_Exercise_
Leave the pictures out, and print everything else in the records exactly.
Start of Data shown
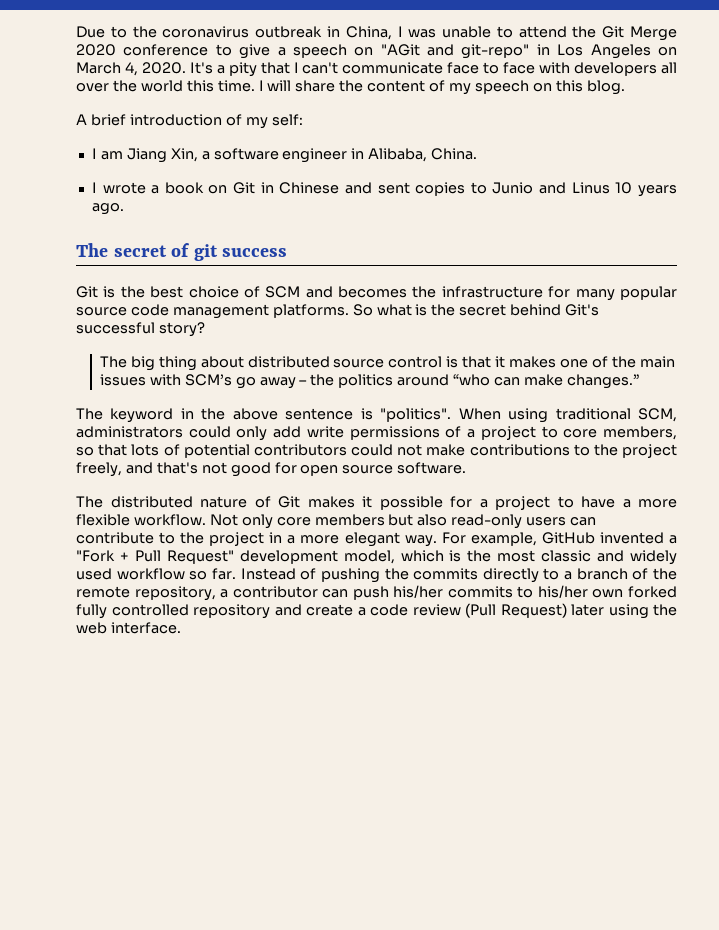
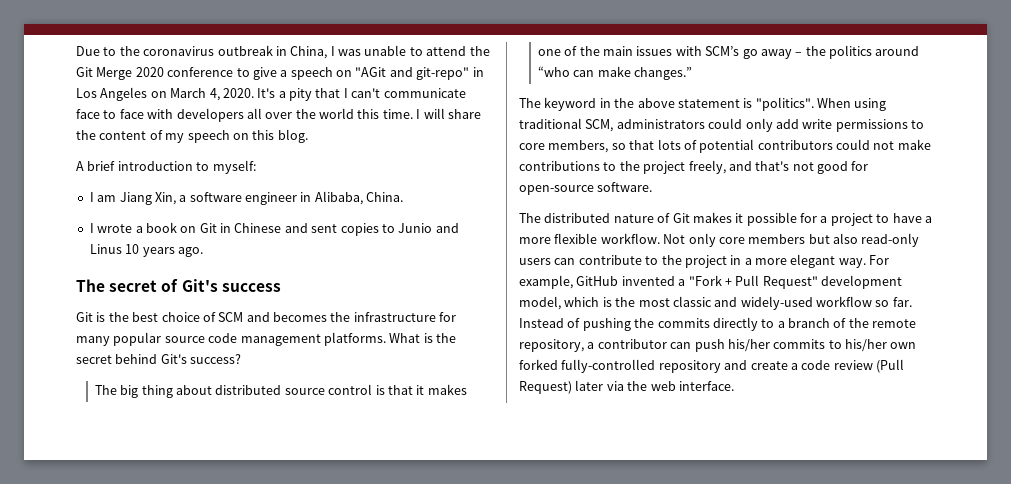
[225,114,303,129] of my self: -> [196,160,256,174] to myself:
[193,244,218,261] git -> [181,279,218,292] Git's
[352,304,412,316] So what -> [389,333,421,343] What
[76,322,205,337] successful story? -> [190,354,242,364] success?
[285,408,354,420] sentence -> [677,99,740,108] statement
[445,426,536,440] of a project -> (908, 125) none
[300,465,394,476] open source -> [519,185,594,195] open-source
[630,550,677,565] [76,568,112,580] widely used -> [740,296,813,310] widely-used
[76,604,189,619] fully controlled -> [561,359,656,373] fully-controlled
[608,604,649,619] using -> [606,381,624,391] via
End of Data shown
_Exercise result_
[225,114,303,129] of my self: -> [196,160,256,174] to myself:
[193,244,218,261] git -> [181,279,218,292] Git's
[352,304,412,316] So what -> [389,333,421,343] What
[76,322,205,337] successful story? -> [190,354,242,364] success?
[285,408,354,420] sentence -> [677,99,740,108] statement
[445,426,536,440] of a project -> (908, 125) none
[300,465,394,476] open source -> [519,185,594,195] open-source
[630,550,677,565] [76,568,112,580] widely used -> [740,296,813,310] widely-used
[76,604,189,619] fully controlled -> [561,359,656,373] fully-controlled
[608,604,649,619] using -> [606,381,624,391] via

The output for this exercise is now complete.